One day, I did the reading for seminar and found some help in it. It was an essay on Édouard Manet’s “Un bar aux Folies Bergère,” by an art historian named T.J. Clark. Manet paints a barmaid attending her bar. Everything in the painting takes on the quality of a reflective surface. On display and for sale are a bowl of a shining clementines and two roses in a vase, liquor bottles with modern labels, and presumably, the barmaid herself. She shows a patron the fleshy insides of her forearms, and there’s a bunch of flowers collected at her cleavage. She has an eerie, almost glassy look in her eye. We get an overwhelming amount of information, however, from the framed mirror behind her. In its reflection, we see the sheer enormity of the Folies-Bergère—the lurid, electric lights, the hundreds of people, a trapeze artist swinging overhead. Amid the bustle, the mirror also captures a quiet exchange. The barmaid leans forward to her patron, in a delicate performance of femininity and supplication. The reflection shows one barmaid, servile and attentive—and yet her eyes suggest another, hardly servile and hardly attentive. It seems she’s forgotten where she is.

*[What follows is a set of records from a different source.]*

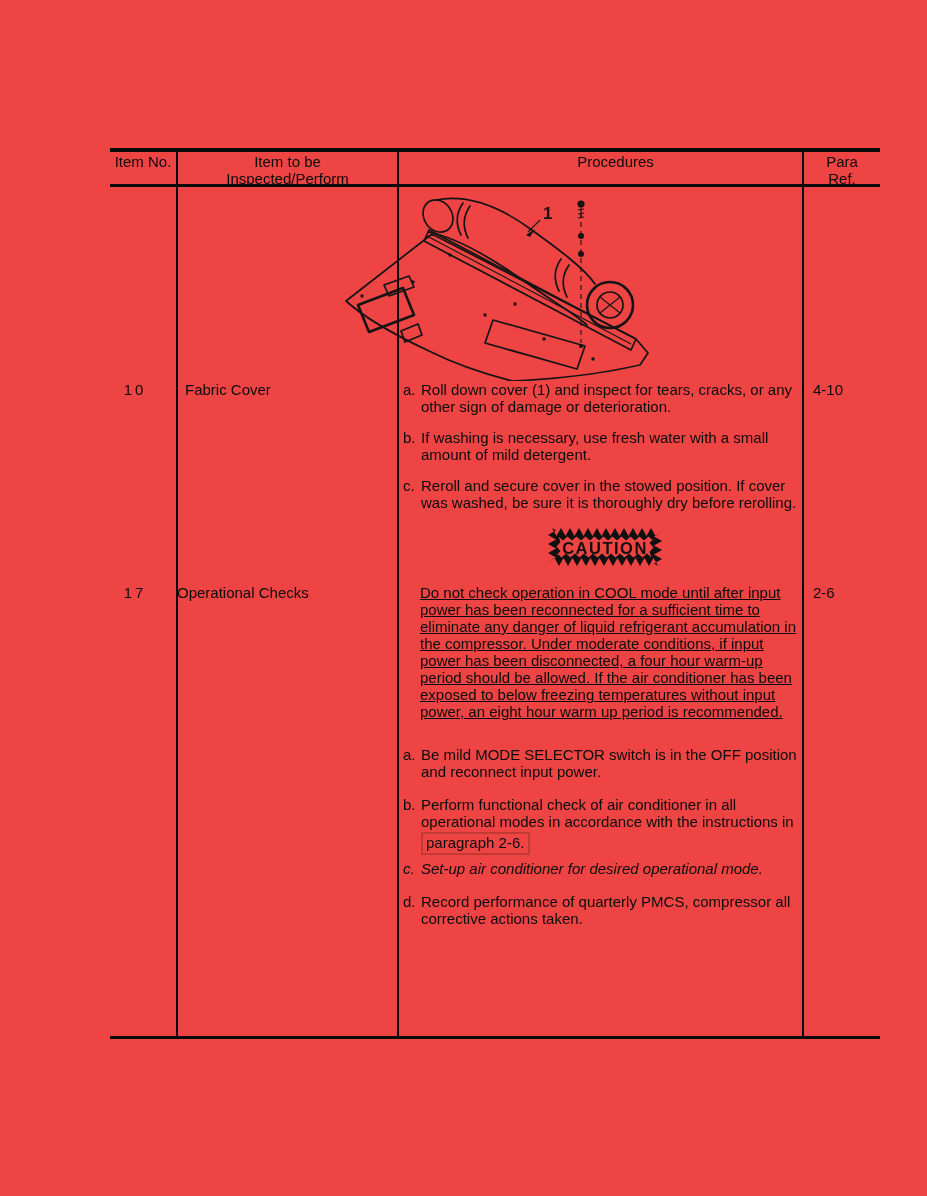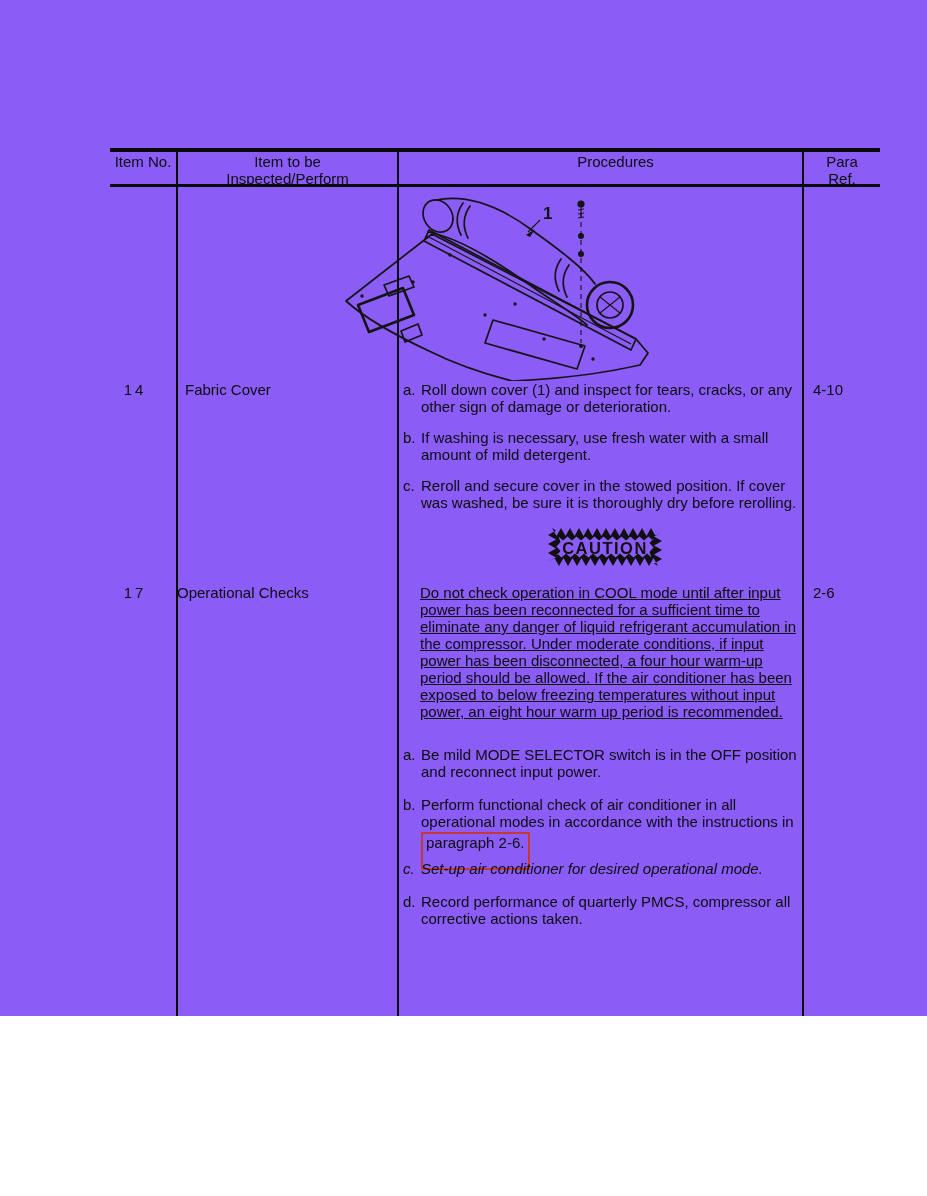"Item No." .page { background: #8b5cf6 -> #ef4444; height: 1016px -> 1196px }
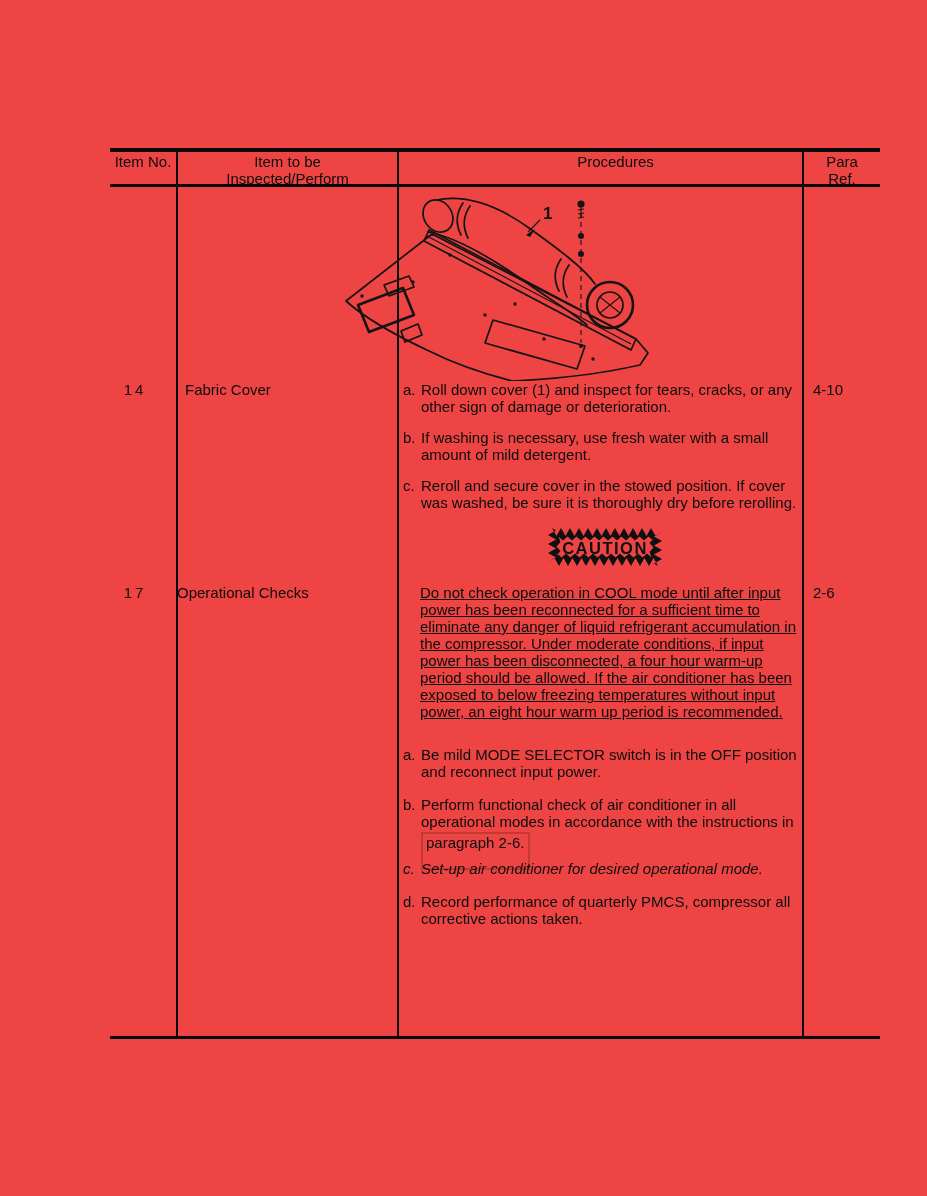"14" div.cell-text { text: 14 -> 10 }
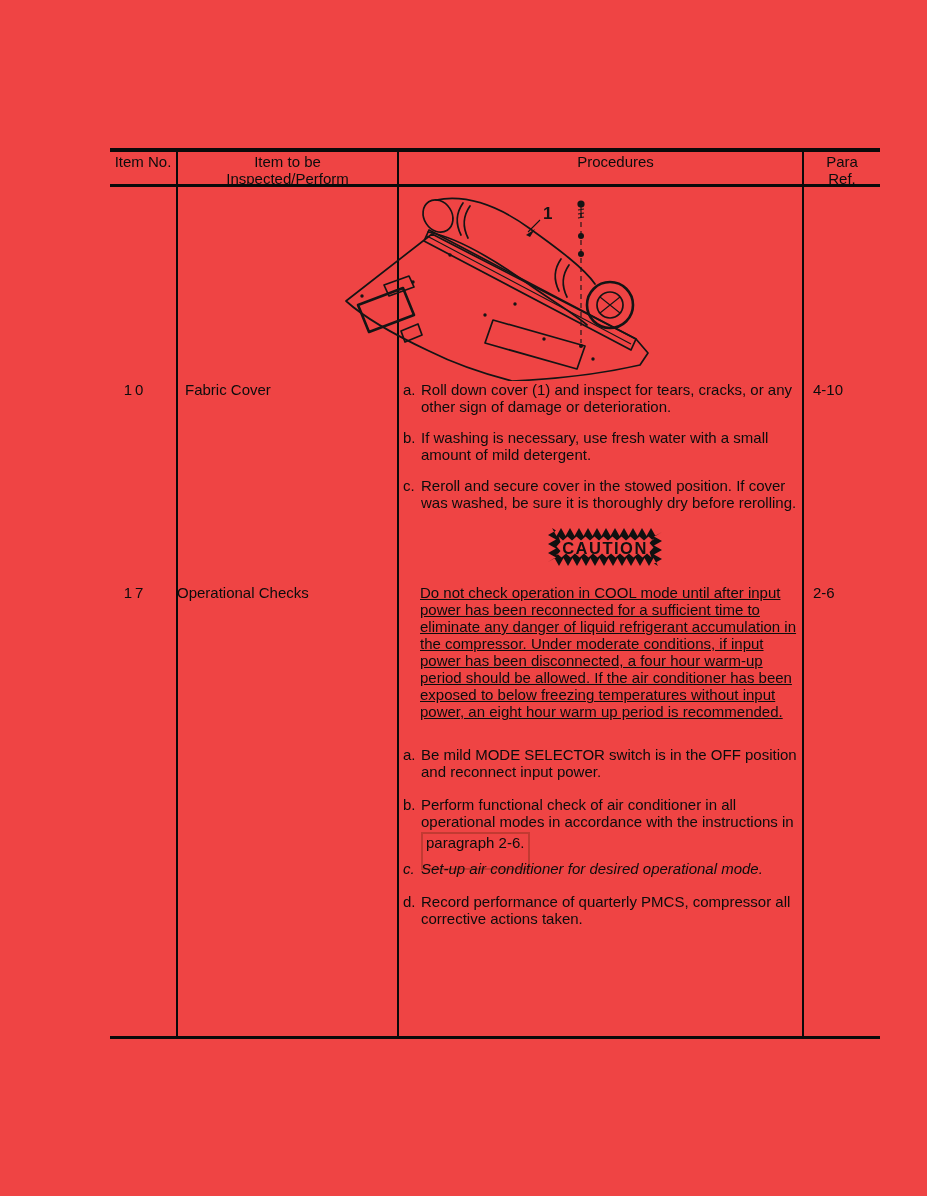"paragraph 2-6." .boxed { padding: 0px 4px 17px 3px -> 0px 4px 2px 3px }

“A mirror is a surface on which a segment of the surrounding world appears, directly it seems, in two dimensions,” Clark writes. “As such it has often been taken as a good metaphor for painting.” The mirror may be a device that flattens, but it never fixes. Unlike painting, the segments of the world that a mirror captures are never rendered permanent. What’s flattened and framed by the mirror is always flickering and variable—subject to immediate and constant change. Clark continues, “there is literally nothing behind the barmaid but glass,” and he’s right. It’s just a piece of glass. He goes on to say that “there is a plain fact of vision somewhere” and, frankly, I wonder where it is. I wonder if, in all its plainness, the fact of vision is ever satisfying.

I kept asking the mirror for the plain and the factual, the immediately satisfying, and it never came. What’s most frustrating now is that, as many times as I looked at myself in the mirror that year, not one of those sustained stares still belongs to me. They’re lost now, or I’ve misplaced them. I have a large mirror in my bedroom this year, but I can’t find them there either, and maybe it’s best that they’re missing. Instead I have a few pairs of ballet slippers left and a drawer of practice clothes. They’re black and well-worn, and I cherish them now as surviving relics from a bad time.

My grandmother and I had a conversation about it all one afternoon, and I cried about it for the first time. She made a few promises: that even though I never trusted the mirror to show me so, that my body is strong and beautiful. She told me that this trouble was bound to come, but that it has passed. She promised that tomorrow I would wake up and remember that I am who I am becoming, and not who I am in the mirror, and maybe not a dancer at all. There was nothing immediately plain or factual about what she said, but for some reason, I’ve been better ever since.